Algumas iniciativas utilizando abelhas sem ferrão já começaram a aparecer na prática. Uma delas é a startup AgroBee que está criando uma plataforma digital para conectar meliponicultores que possuem colônias disponíveis para a polinização com agricultores que demandam as abelhas sem ferrão em suas propriedades (www.agrobee.net). A empresa já está alugando colmeias em plantios de café e morango e em breve expandirá suas ações para outros cultivos que também dependem de abelhas.

Animal de Estimação

Outro mercado muito forte para a meliponicultura é a venda de colônias para pessoas que se interessam em criá-las como animal de estimação ou como atividade de lazer. Esse já é um mercado consolidado e muitos meliponicultores de todas as regiões se dedicam exclusivamente à multiplicação de colônias e à sua comercialização.

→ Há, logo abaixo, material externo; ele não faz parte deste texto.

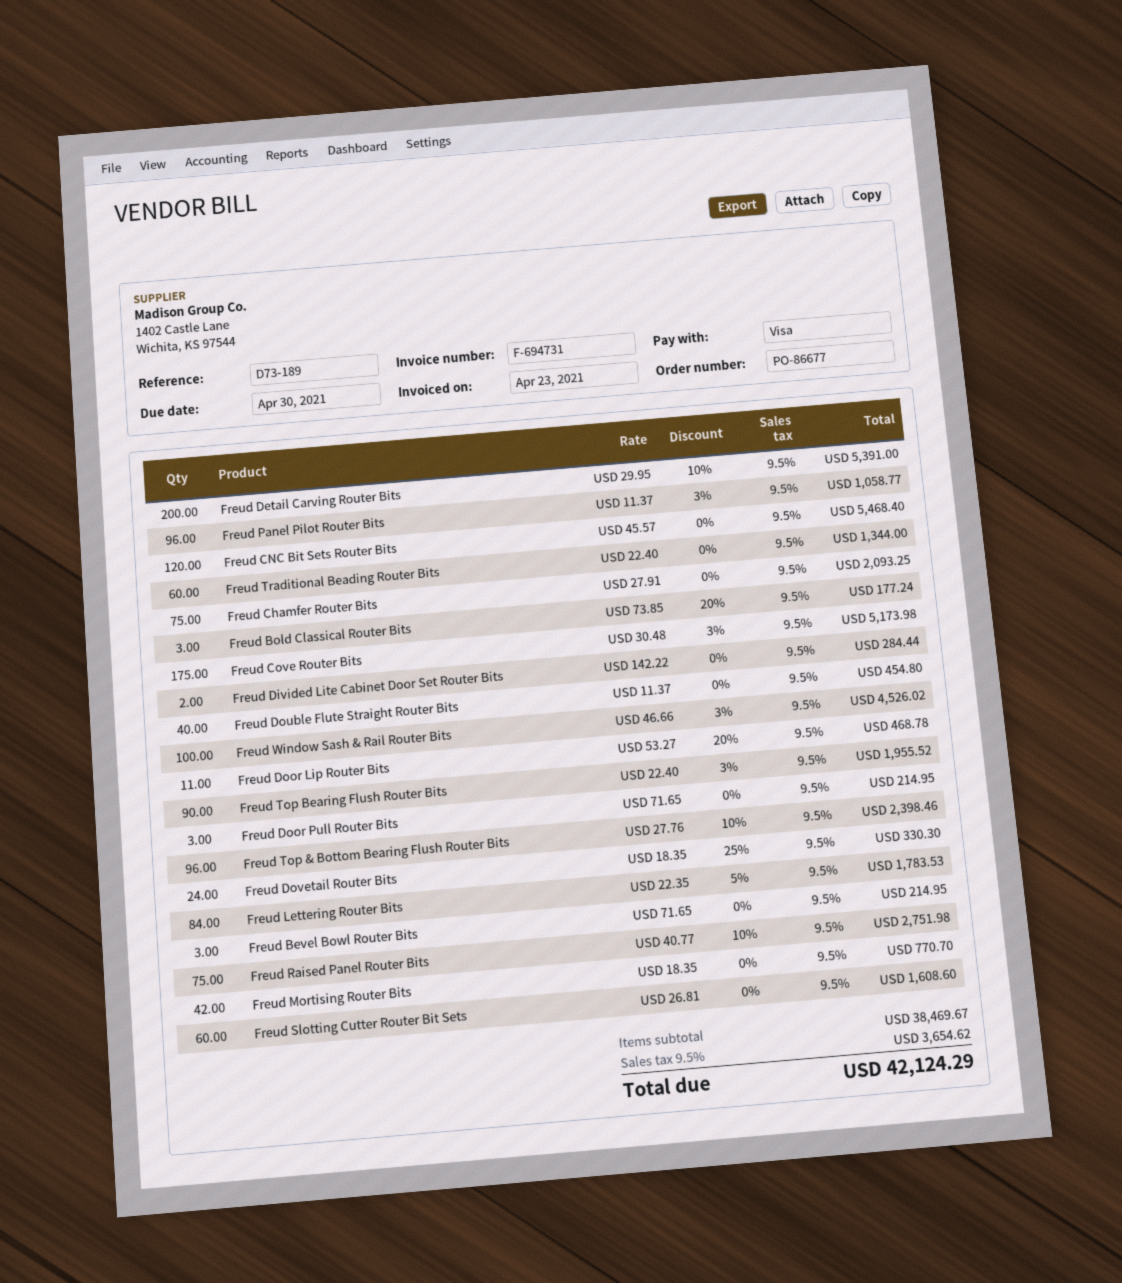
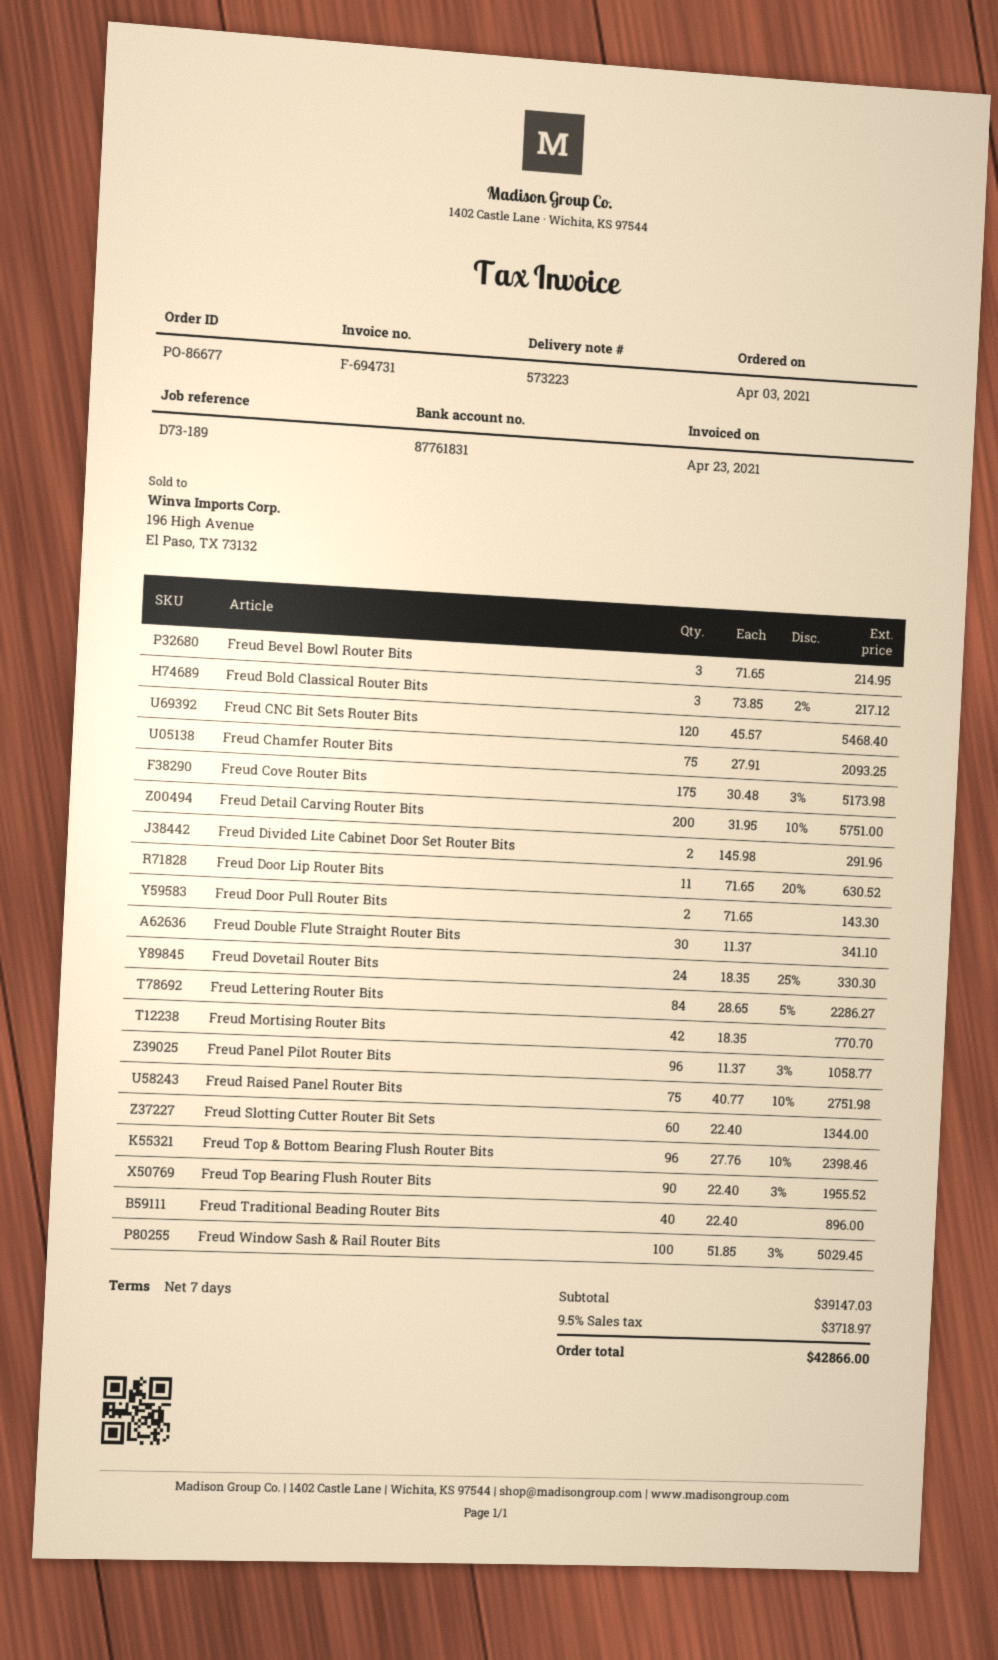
Freud Detail Carving Router Bits: 200 x 29.95 - 10% = 5391.00 -> 200 x 31.95 - 10% = 5751.00
Freud Traditional Beading Router Bits: 60 x 22.40 = 1344.00 -> 40 x 22.40 = 896.00
Freud Bold Classical Router Bits: 3 x 73.85 - 20% = 177.24 -> 3 x 73.85 - 2% = 217.12
Freud Divided Lite Cabinet Door Set Router Bits: 2 x 142.22 = 284.44 -> 2 x 145.98 = 291.96
Freud Double Flute Straight Router Bits: 40 x 11.37 = 454.80 -> 30 x 11.37 = 341.10
Freud Window Sash & Rail Router Bits: 100 x 46.66 - 3% = 4526.02 -> 100 x 51.85 - 3% = 5029.45
Freud Door Lip Router Bits: 11 x 53.27 - 20% = 468.78 -> 11 x 71.65 - 20% = 630.52
Freud Door Pull Router Bits: 3 x 71.65 = 214.95 -> 2 x 71.65 = 143.30
Freud Lettering Router Bits: 84 x 22.35 - 5% = 1783.53 -> 84 x 28.65 - 5% = 2286.27
Freud Slotting Cutter Router Bit Sets: 60 x 26.81 = 1608.60 -> 60 x 22.40 = 1344.00
subtotal: 38469.67 -> 39147.03
tax: 9.5% = 3654.62 -> 9.5% = 3718.97
total: 42124.29 -> 42866.00

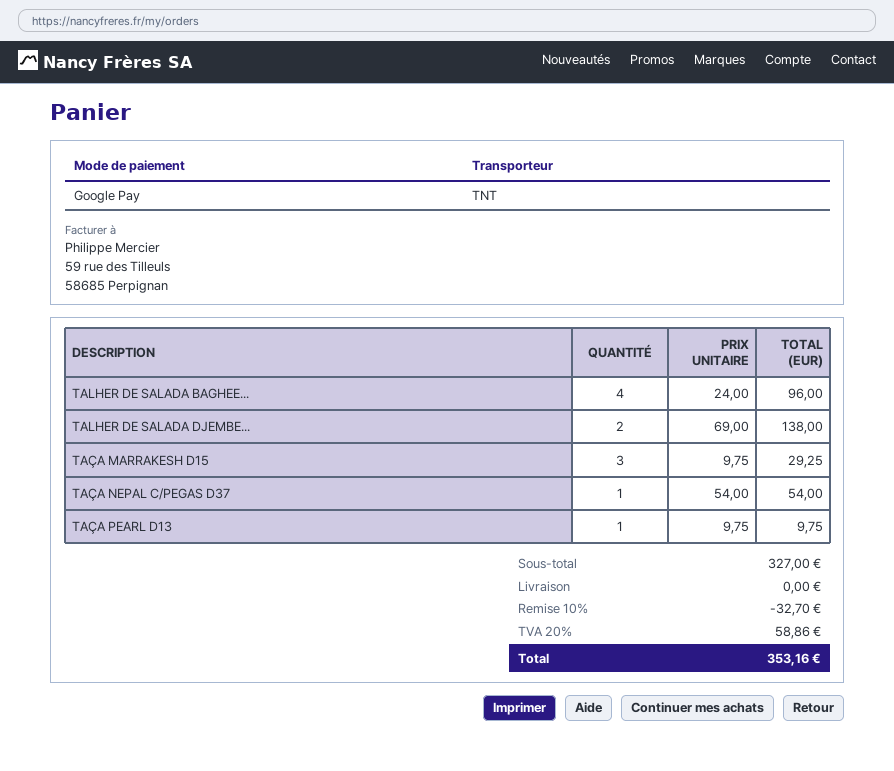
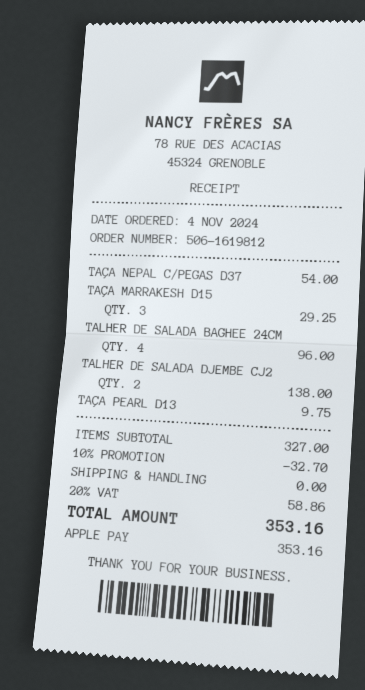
payment method: Google Pay -> Apple Pay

Um dos exemplos de sucesso nesse setor é o caso do meliponicultor Daniel Marostegan Doro, de Limeira-SP. Ele criou um e-commerce envolvendo a criação de abelhas sem ferrão e por meio do seu site “Loja das Abelhas” comercializa diversos produtos vinculados à atividade, como caixas, utensílios e ferramentas (www.lojadasabelhas.com.br). A maioria dos consumidores são pessoas querendo simplesmente ter uma colmeia em seu jardim; muitos sequer querem colher o mel delas.